[Problem details] All lines containing the string "json" must be copied from the entries.

[Before-and-after change data]
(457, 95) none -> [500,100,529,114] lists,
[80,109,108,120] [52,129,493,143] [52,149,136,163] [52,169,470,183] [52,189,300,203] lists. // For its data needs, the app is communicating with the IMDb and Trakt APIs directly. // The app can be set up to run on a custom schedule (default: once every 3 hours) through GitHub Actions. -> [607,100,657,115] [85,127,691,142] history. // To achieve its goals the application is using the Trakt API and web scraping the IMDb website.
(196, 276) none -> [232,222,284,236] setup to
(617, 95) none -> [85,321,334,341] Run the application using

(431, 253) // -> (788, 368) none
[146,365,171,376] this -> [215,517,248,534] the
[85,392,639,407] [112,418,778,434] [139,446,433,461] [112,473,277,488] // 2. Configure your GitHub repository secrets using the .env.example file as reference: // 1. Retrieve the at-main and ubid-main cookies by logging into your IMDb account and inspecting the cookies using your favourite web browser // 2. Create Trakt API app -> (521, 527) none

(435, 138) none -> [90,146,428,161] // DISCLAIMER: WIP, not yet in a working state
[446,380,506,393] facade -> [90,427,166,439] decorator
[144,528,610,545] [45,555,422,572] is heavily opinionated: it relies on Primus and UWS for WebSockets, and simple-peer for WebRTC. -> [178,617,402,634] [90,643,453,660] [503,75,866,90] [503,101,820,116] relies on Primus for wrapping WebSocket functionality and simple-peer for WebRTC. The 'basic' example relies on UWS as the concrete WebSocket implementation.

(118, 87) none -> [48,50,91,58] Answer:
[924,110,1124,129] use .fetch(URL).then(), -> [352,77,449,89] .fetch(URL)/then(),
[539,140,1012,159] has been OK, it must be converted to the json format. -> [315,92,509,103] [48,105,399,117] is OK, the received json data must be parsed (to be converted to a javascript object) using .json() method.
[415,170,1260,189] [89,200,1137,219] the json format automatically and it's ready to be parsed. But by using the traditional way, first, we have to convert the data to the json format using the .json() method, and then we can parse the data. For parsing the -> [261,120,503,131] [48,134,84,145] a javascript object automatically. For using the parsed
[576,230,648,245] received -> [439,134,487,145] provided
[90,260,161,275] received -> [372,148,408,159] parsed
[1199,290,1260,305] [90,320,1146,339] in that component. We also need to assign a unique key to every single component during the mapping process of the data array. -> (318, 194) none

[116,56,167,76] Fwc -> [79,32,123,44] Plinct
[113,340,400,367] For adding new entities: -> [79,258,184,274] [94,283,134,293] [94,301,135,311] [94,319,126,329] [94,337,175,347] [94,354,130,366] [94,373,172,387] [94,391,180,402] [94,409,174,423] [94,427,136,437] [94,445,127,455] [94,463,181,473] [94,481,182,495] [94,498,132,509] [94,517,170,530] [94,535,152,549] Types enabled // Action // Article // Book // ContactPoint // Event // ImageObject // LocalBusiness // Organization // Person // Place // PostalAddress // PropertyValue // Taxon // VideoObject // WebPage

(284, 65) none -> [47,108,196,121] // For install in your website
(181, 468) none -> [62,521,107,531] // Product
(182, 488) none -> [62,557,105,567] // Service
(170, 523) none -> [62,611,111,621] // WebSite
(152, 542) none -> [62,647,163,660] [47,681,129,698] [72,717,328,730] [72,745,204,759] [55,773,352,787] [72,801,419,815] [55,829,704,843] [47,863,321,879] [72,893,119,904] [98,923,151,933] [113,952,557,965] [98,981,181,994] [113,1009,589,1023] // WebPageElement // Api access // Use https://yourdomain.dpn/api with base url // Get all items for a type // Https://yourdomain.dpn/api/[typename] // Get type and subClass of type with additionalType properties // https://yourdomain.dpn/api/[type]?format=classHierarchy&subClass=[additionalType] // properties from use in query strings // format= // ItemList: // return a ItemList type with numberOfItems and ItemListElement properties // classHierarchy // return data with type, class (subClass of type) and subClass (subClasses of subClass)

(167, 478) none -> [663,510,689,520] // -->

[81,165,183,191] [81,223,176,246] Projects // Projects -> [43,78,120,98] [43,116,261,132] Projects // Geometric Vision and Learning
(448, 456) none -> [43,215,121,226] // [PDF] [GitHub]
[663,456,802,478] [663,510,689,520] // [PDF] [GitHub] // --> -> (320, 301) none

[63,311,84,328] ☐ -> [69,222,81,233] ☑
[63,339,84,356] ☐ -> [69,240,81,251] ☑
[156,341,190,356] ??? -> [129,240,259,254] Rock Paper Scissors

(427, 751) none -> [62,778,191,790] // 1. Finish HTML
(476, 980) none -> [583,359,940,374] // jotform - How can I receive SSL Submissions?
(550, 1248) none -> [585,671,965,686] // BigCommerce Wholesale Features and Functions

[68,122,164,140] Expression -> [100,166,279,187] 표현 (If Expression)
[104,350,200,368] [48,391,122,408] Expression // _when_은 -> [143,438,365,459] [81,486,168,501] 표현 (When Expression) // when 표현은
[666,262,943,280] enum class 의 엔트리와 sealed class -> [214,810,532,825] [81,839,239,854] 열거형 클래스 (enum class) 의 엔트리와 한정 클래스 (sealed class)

[Result of the task]
[539,140,1012,159] has been OK, it must be converted to the json format. -> [315,92,509,103] [48,105,399,117] is OK, the received json data must be parsed (to be converted to a javascript object) using .json() method.
[415,170,1260,189] [89,200,1137,219] the json format automatically and it's ready to be parsed. But by using the traditional way, first, we have to convert the data to the json format using the .json() method, and then we can parse the data. For parsing the -> [261,120,503,131] [48,134,84,145] a javascript object automatically. For using the parsed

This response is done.